Erdogan urged followers late Tuesday to give him another five-year term in Sunday’s election so he can “deal with interest rates,” according to the state-run Anadolu Agency. Investors are concerned that the central bank will be forced to ease policy prematurely and put a shaky inflation outlook at risk.
Turkey’s lira has borne the brunt of a sell-off fueled by a stronger dollar this year and the depreciation has pushed consumer-price growth toward a 14-year high. Policy makers have been forced into hiking rates by 500 basis points over the last two months alone to stem the rout, but there is uncertainty about how determined they are about cooling off the economy.
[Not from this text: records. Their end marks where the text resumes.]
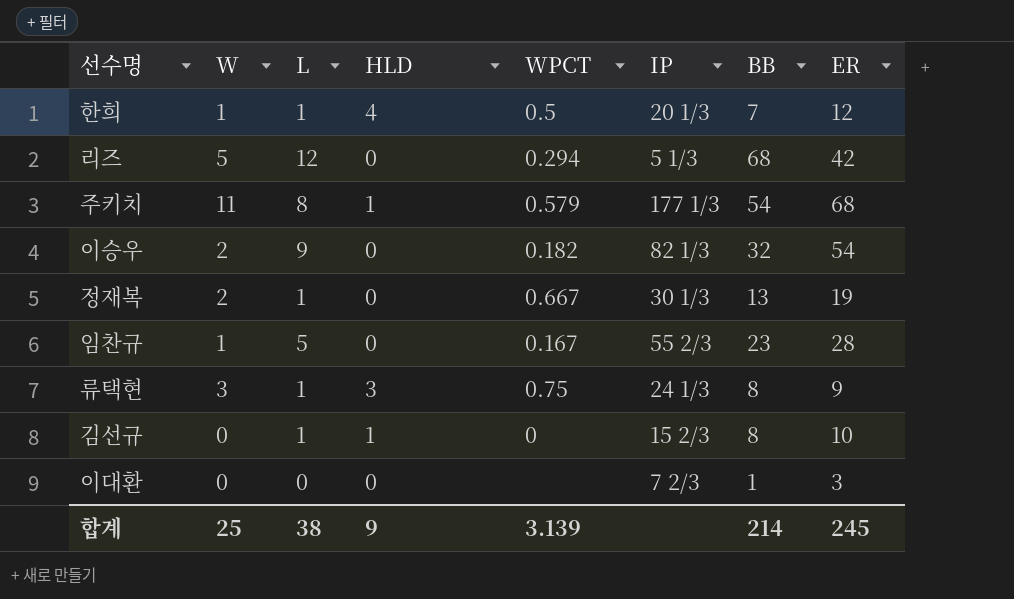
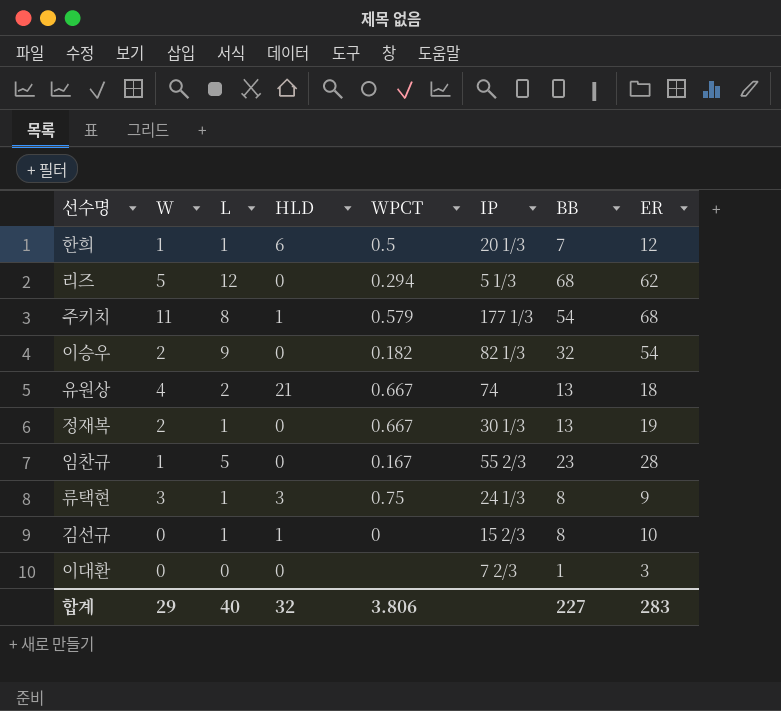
한희 | HLD: 4 -> 6
리즈 | ER: 42 -> 62
row 유원상: none -> 4 | 2 | 21 | 0.667 | 74 | 13 | 18
합계 | W: 25 -> 29
합계 | L: 38 -> 40
합계 | HLD: 9 -> 32
합계 | WPCT: 3.139 -> 3.806
합계 | BB: 214 -> 227
합계 | ER: 245 -> 283

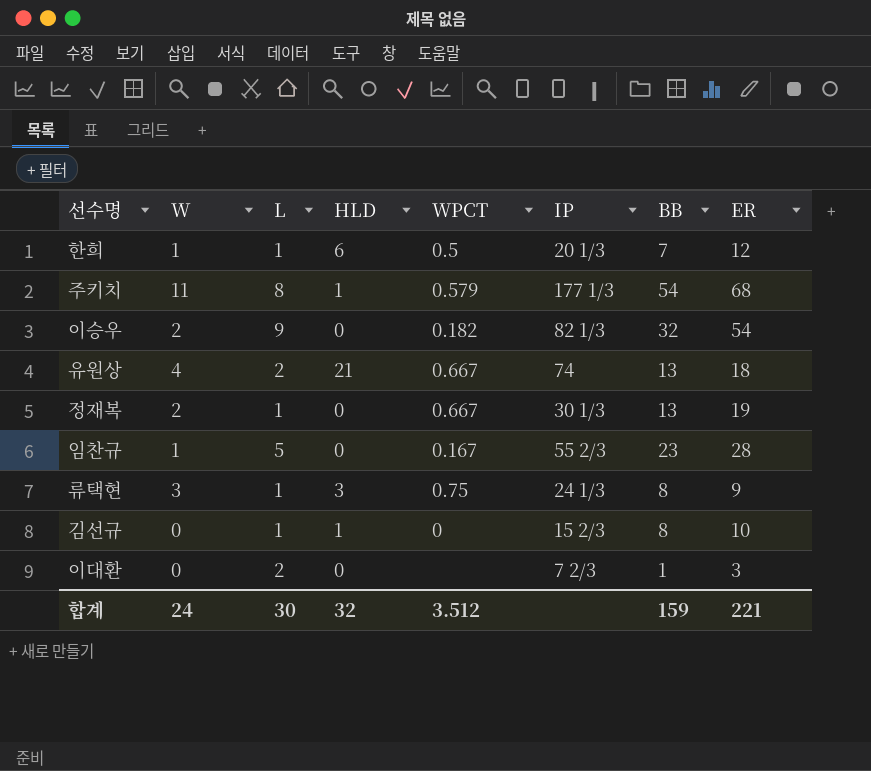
row 리즈: 5 | 12 | 0 | 0.294 | 5 1/3 | 68 | 62 -> none
이대환 | L: 0 -> 2
합계 | W: 29 -> 24
합계 | L: 40 -> 30
합계 | WPCT: 3.806 -> 3.512
합계 | BB: 227 -> 159
합계 | ER: 283 -> 221

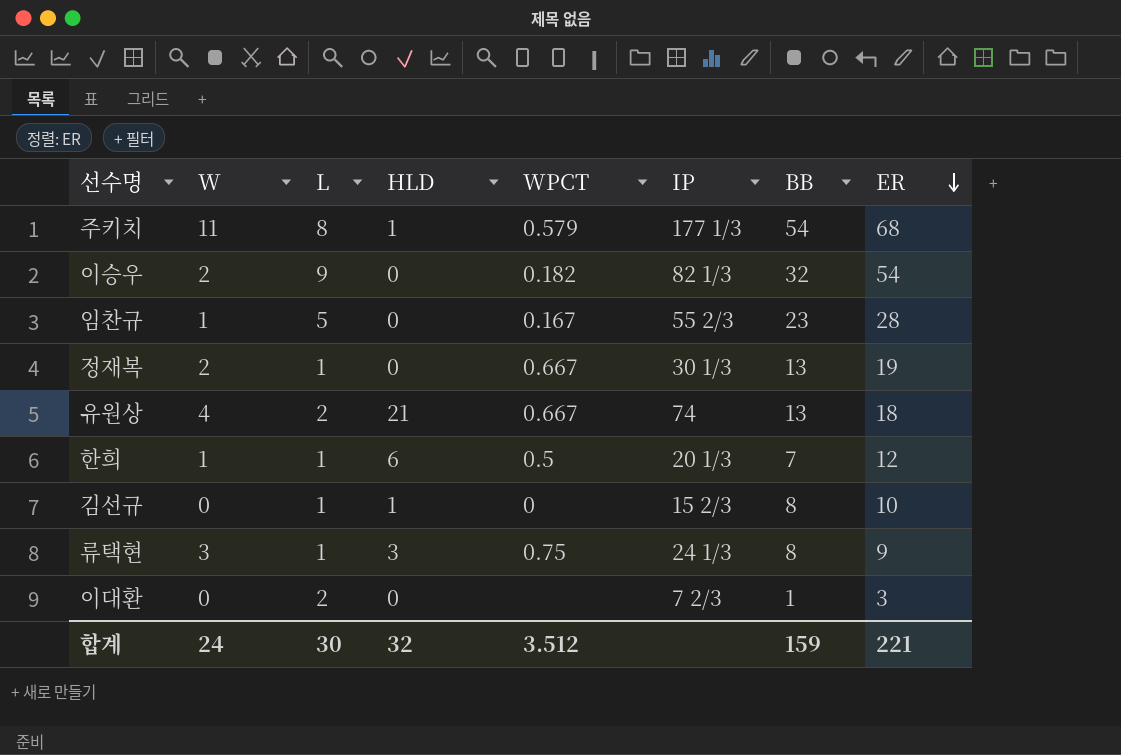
row order: none -> ER descending

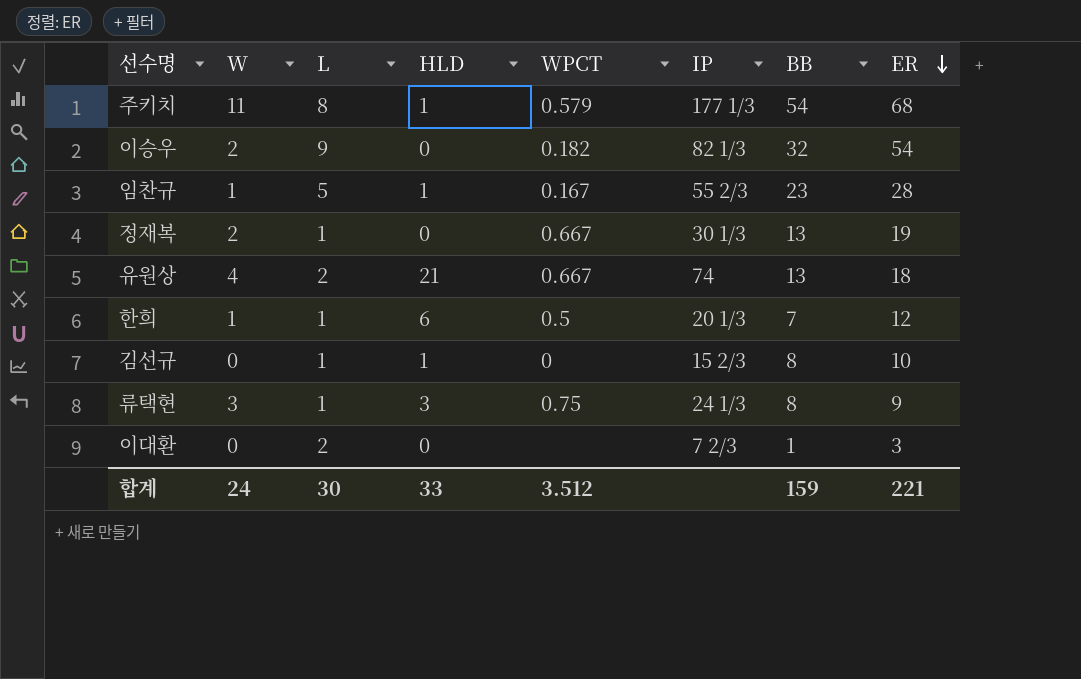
임찬규 | HLD: 0 -> 1
합계 | HLD: 32 -> 33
Many polls show that results for the vote are still too close to call, fueling speculation that the election may run into a second round on July 8, extending the period of uncertainty that is weighing on markets. The prospect of political deadlock if the incoming government fails to secure control of both the presidency and the parliament is also a risk.
“If the AKP-MHP coalition cannot achieve a parliamentary majority, but Erdogan manages to win the presidency, it will lead to an unpredictable and unstable arrangement,” said Tatha Ghose, an economist at Commerzbank AG in London. “The economic cost of uncertainty this time around could be huge because the very system of governance is about to change –- manufacturers want to know how the presidential system will function and what policy environment to expect at the end.”
The yield on 10-year bonds jumped 22 basis points to 17 percent after touching a record 17.14 percent, and reversed Tuesday’s decline that was fueled by decent demand at government bond auctions. The lira pared losses to fall 0.1 percent to 4.7446 against the dollar by 12:42 p.m. in Istanbul.